**TASK INSTRUCTIONS:**
Set down each of the records below exactly as it reads. No pictures go into the copy.

**GIVEN RECORDS:**
# # # #

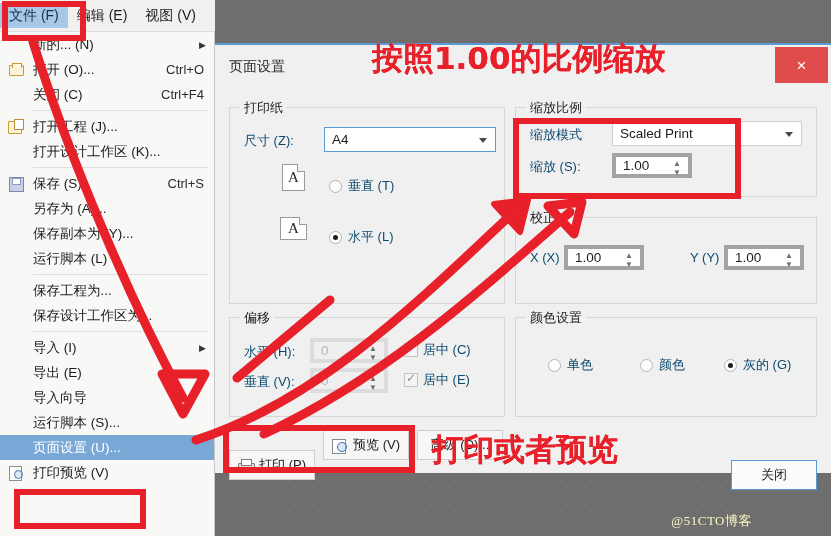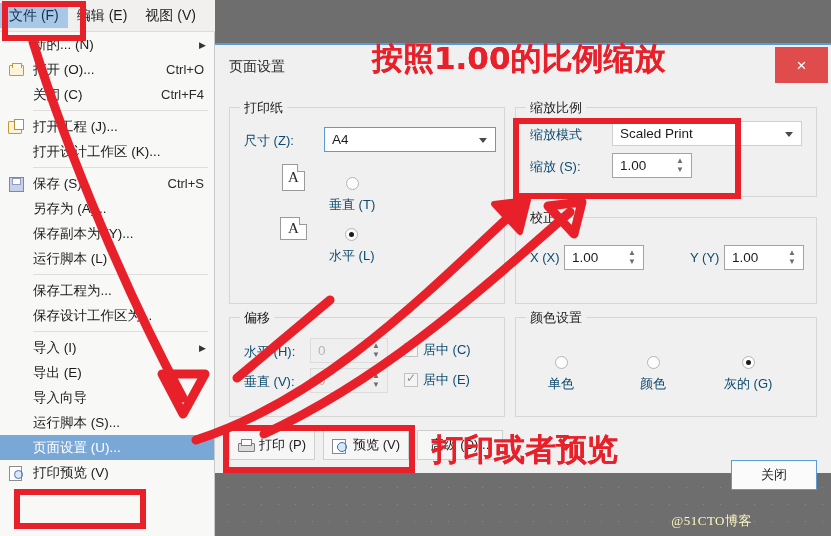--- a/index.html
+++ b/index.html
@@ -187,7 +187,7 @@
   }
   .spin {
     background: #ffffff;
-    border: 1px solid #a3a3a3;
+    border: 4px solid #a3a3a3;
     height: 25px;
     display: flex; align-items: center;
     font-size: 13.5px; color: #1b1b1b;

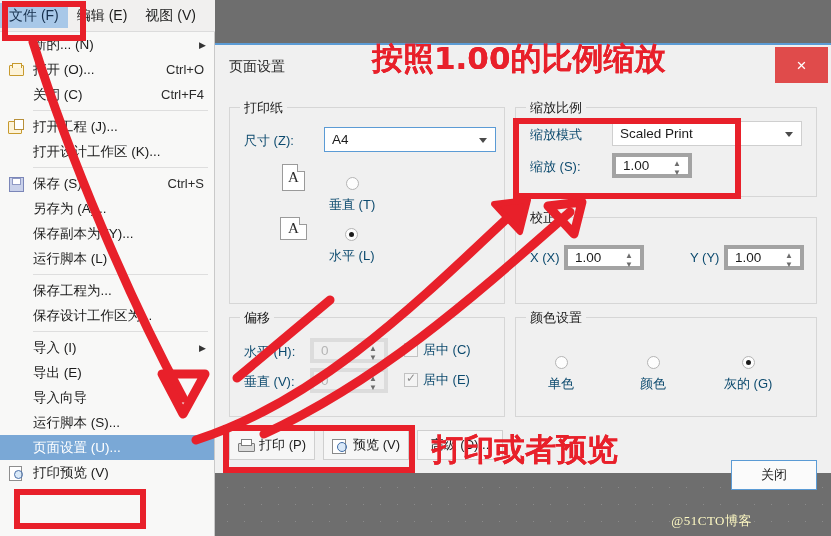--- a/index.html
+++ b/index.html
@@ -202,7 +202,7 @@
   }
   .spin .arrows span { display: block; height: 9px; }
 
-  .radio-wrap { display: flex; align-items: center; gap: 6px; flex-direction: column; }
+  .radio-wrap { display: flex; align-items: center; gap: 6px; }
   .radio {
     width: 13px; height: 13px; border-radius: 50%;
     border: 1px solid #b4b4b4; background: #fdfdfd;

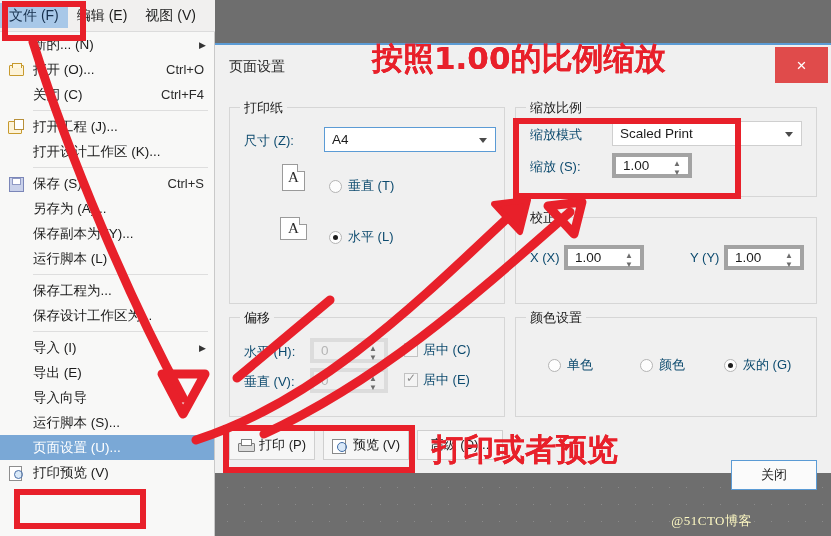--- a/index.html
+++ b/index.html
@@ -546,7 +546,7 @@
       </div>
     </div>
 
-    <div class="btn" style="left:14px; top:385px; width:86px;">
+    <div class="btn" style="left:14px; top:405px; width:86px;">
       <i class="ico-printer"></i>
       <span>打印 (P)</span>
     </div>

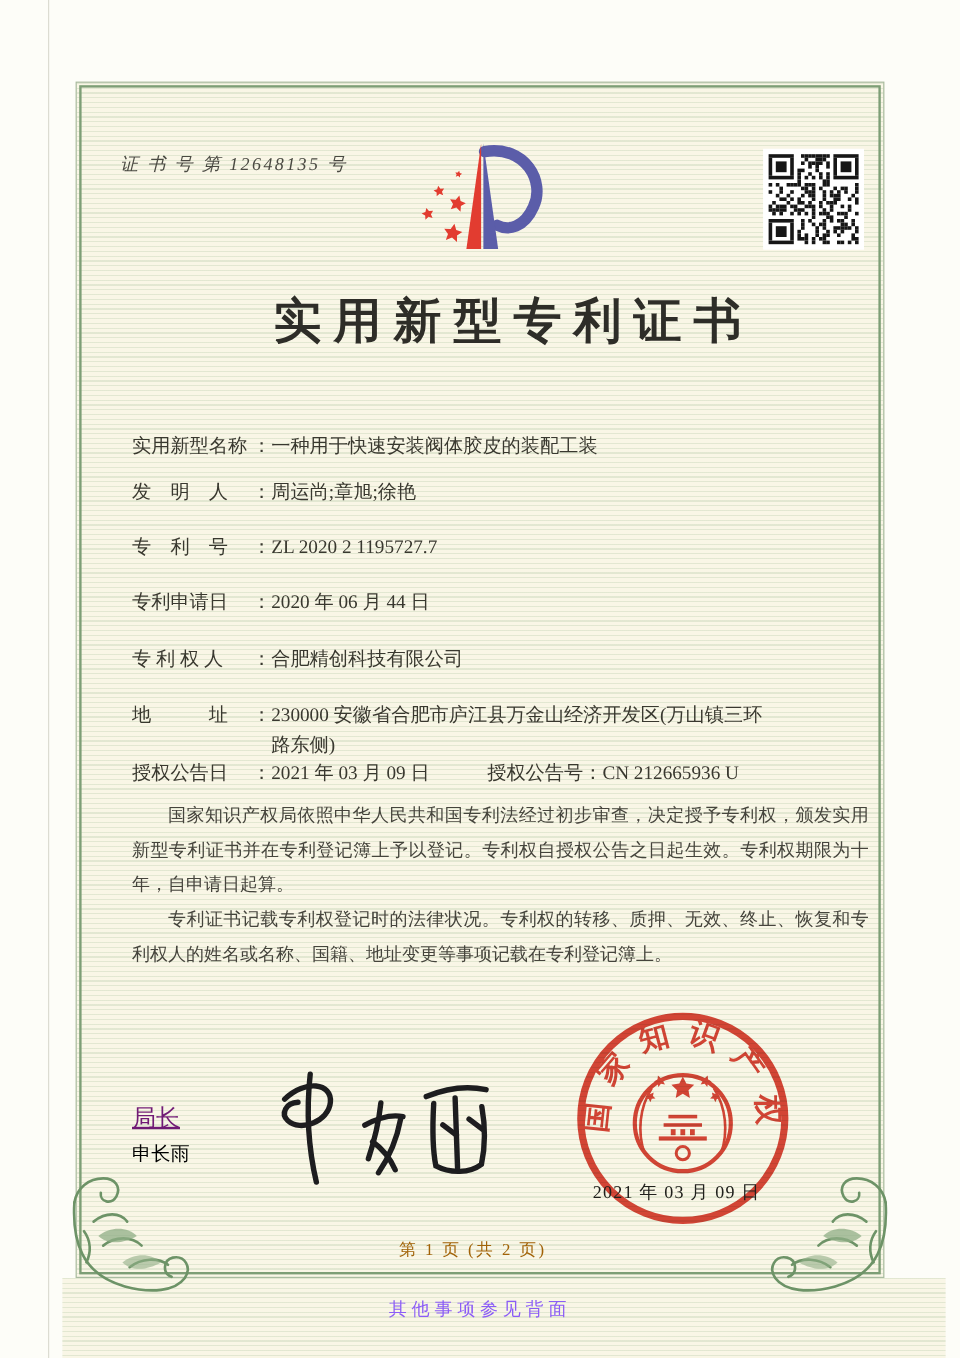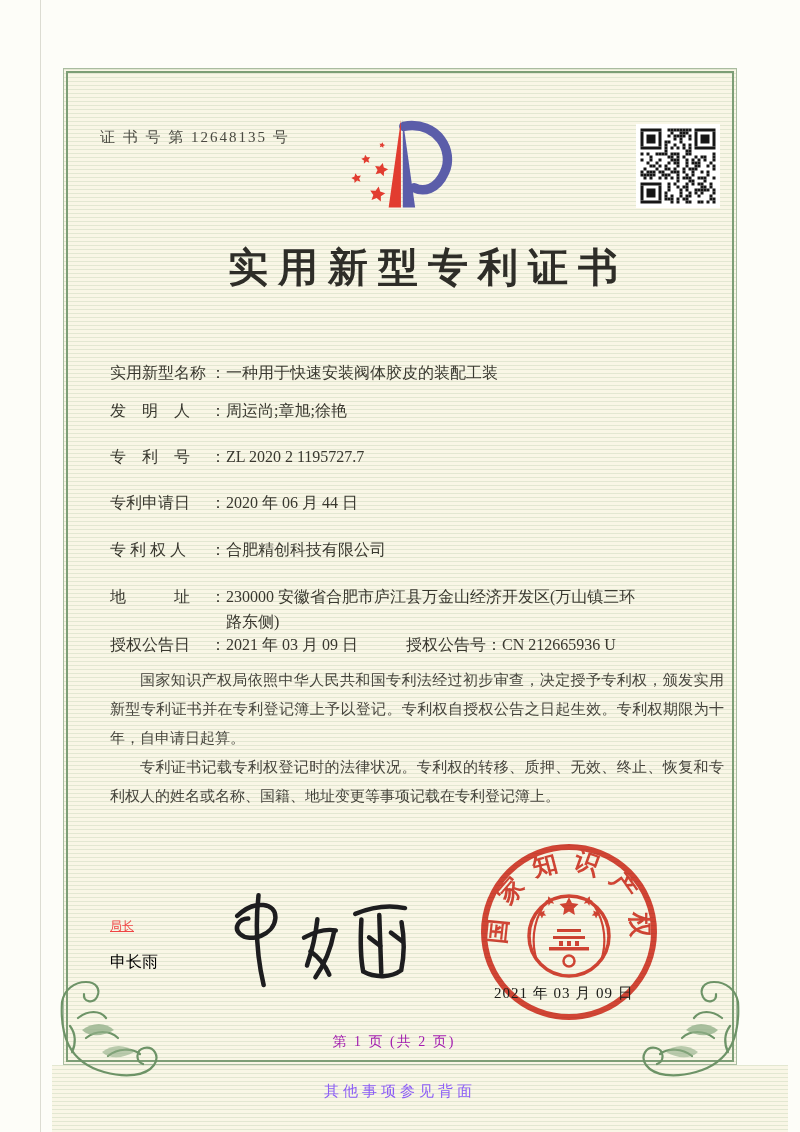--- a/index.html
+++ b/index.html
@@ -27,7 +27,7 @@
     position:absolute;left:52px;top:1065px;width:736px;height:67px;
   }
   .cert-no{
-    position:absolute;left:100px;top:128px;font-size:15px;letter-spacing:2px;color:#4a4a42;
+    position:absolute;left:100px;top:128px;font-size:15px;letter-spacing:2px;color:#4a4a42;font-style:italic;
   }
   .logo{position:absolute;left:336px;top:114px;width:128px;height:104px;}
   .qr{position:absolute;left:636px;top:124px;width:84px;height:84px;background:#fff;}

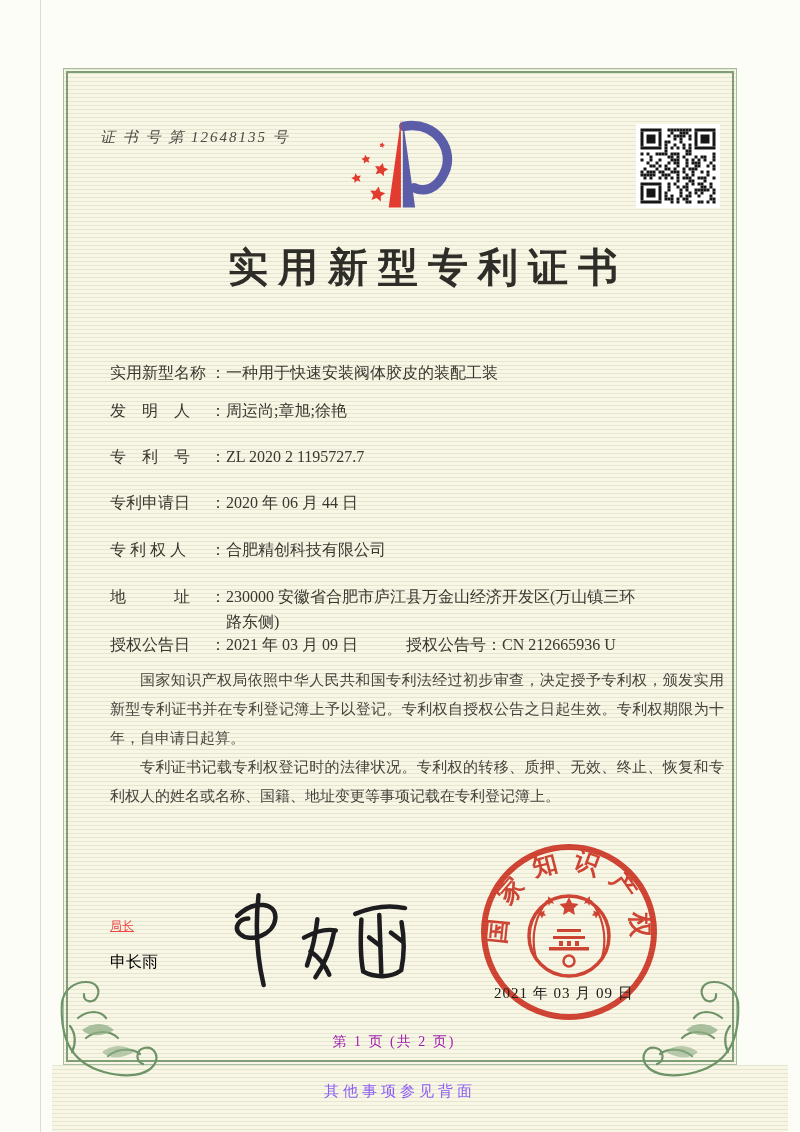--- a/index.html
+++ b/index.html
@@ -49,7 +49,7 @@
     color:#45443c;text-align:justify;
   }
   .paras p{margin:0;text-indent:2em;}
-  .sign-title{position:absolute;left:110px;top:918px;font-size:12px;color:#ef4444;text-decoration:underline;}
+  .sign-title{position:absolute;left:110px;top:918px;font-size:20px;color:#701a75;text-decoration:underline;}
   .sign-name{position:absolute;left:110px;top:952px;font-size:16px;color:#000000;}
   .signature{position:absolute;left:222px;top:886px;width:200px;height:102px;}
   .seal{position:absolute;left:480px;top:843px;width:178px;height:178px;mix-blend-mode:multiply;opacity:0.93;z-index:3;}

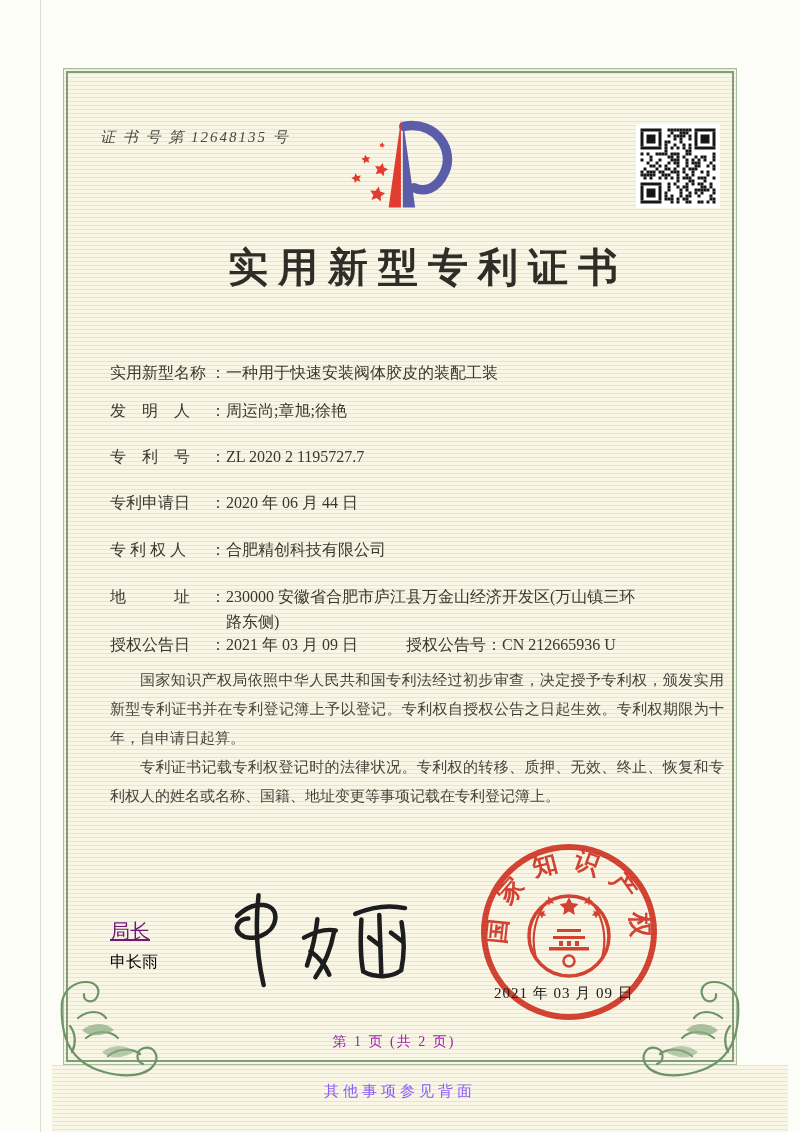--- a/index.html
+++ b/index.html
@@ -54,7 +54,7 @@
   .signature{position:absolute;left:222px;top:886px;width:200px;height:102px;}
   .seal{position:absolute;left:480px;top:843px;width:178px;height:178px;mix-blend-mode:multiply;opacity:0.93;z-index:3;}
   .seal-date{position:absolute;left:494px;top:984px;font-size:15px;color:#20201c;z-index:4;letter-spacing:1px;}
-  .page-info{position:absolute;left:63px;top:1033px;width:662px;text-align:center;font-size:14px;color:#a21caf;letter-spacing:2px;}
+  .page-info{position:absolute;left:63px;top:1033px;width:662px;text-align:center;font-size:14px;color:#a16207;letter-spacing:2px;}
   .back-note{position:absolute;left:0;top:1082px;width:800px;text-align:center;font-size:15px;color:#8b5cf6;letter-spacing:4px;}
   .ornament{position:absolute;width:120px;height:120px;}
   .ornament.bl{left:-12px;bottom:-28px;}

# # # #

**SOLUTION FOR THIS TASK:**
--- a/index.html
+++ b/index.html
@@ -187,7 +187,7 @@
   }
   .spin {
     background: #ffffff;
-    border: 1px solid #a3a3a3;
+    border: 4px solid #a3a3a3;
     height: 25px;
     display: flex; align-items: center;
     font-size: 13.5px; color: #1b1b1b;

--- a/index.html
+++ b/index.html
@@ -202,7 +202,7 @@
   }
   .spin .arrows span { display: block; height: 9px; }
 
-  .radio-wrap { display: flex; align-items: center; gap: 6px; flex-direction: column; }
+  .radio-wrap { display: flex; align-items: center; gap: 6px; }
   .radio {
     width: 13px; height: 13px; border-radius: 50%;
     border: 1px solid #b4b4b4; background: #fdfdfd;

--- a/index.html
+++ b/index.html
@@ -546,7 +546,7 @@
       </div>
     </div>
 
-    <div class="btn" style="left:14px; top:385px; width:86px;">
+    <div class="btn" style="left:14px; top:405px; width:86px;">
       <i class="ico-printer"></i>
       <span>打印 (P)</span>
     </div>

--- a/index.html
+++ b/index.html
@@ -27,7 +27,7 @@
     position:absolute;left:52px;top:1065px;width:736px;height:67px;
   }
   .cert-no{
-    position:absolute;left:100px;top:128px;font-size:15px;letter-spacing:2px;color:#4a4a42;
+    position:absolute;left:100px;top:128px;font-size:15px;letter-spacing:2px;color:#4a4a42;font-style:italic;
   }
   .logo{position:absolute;left:336px;top:114px;width:128px;height:104px;}
   .qr{position:absolute;left:636px;top:124px;width:84px;height:84px;background:#fff;}

--- a/index.html
+++ b/index.html
@@ -49,7 +49,7 @@
     color:#45443c;text-align:justify;
   }
   .paras p{margin:0;text-indent:2em;}
-  .sign-title{position:absolute;left:110px;top:918px;font-size:12px;color:#ef4444;text-decoration:underline;}
+  .sign-title{position:absolute;left:110px;top:918px;font-size:20px;color:#701a75;text-decoration:underline;}
   .sign-name{position:absolute;left:110px;top:952px;font-size:16px;color:#000000;}
   .signature{position:absolute;left:222px;top:886px;width:200px;height:102px;}
   .seal{position:absolute;left:480px;top:843px;width:178px;height:178px;mix-blend-mode:multiply;opacity:0.93;z-index:3;}

--- a/index.html
+++ b/index.html
@@ -54,7 +54,7 @@
   .signature{position:absolute;left:222px;top:886px;width:200px;height:102px;}
   .seal{position:absolute;left:480px;top:843px;width:178px;height:178px;mix-blend-mode:multiply;opacity:0.93;z-index:3;}
   .seal-date{position:absolute;left:494px;top:984px;font-size:15px;color:#20201c;z-index:4;letter-spacing:1px;}
-  .page-info{position:absolute;left:63px;top:1033px;width:662px;text-align:center;font-size:14px;color:#a21caf;letter-spacing:2px;}
+  .page-info{position:absolute;left:63px;top:1033px;width:662px;text-align:center;font-size:14px;color:#a16207;letter-spacing:2px;}
   .back-note{position:absolute;left:0;top:1082px;width:800px;text-align:center;font-size:15px;color:#8b5cf6;letter-spacing:4px;}
   .ornament{position:absolute;width:120px;height:120px;}
   .ornament.bl{left:-12px;bottom:-28px;}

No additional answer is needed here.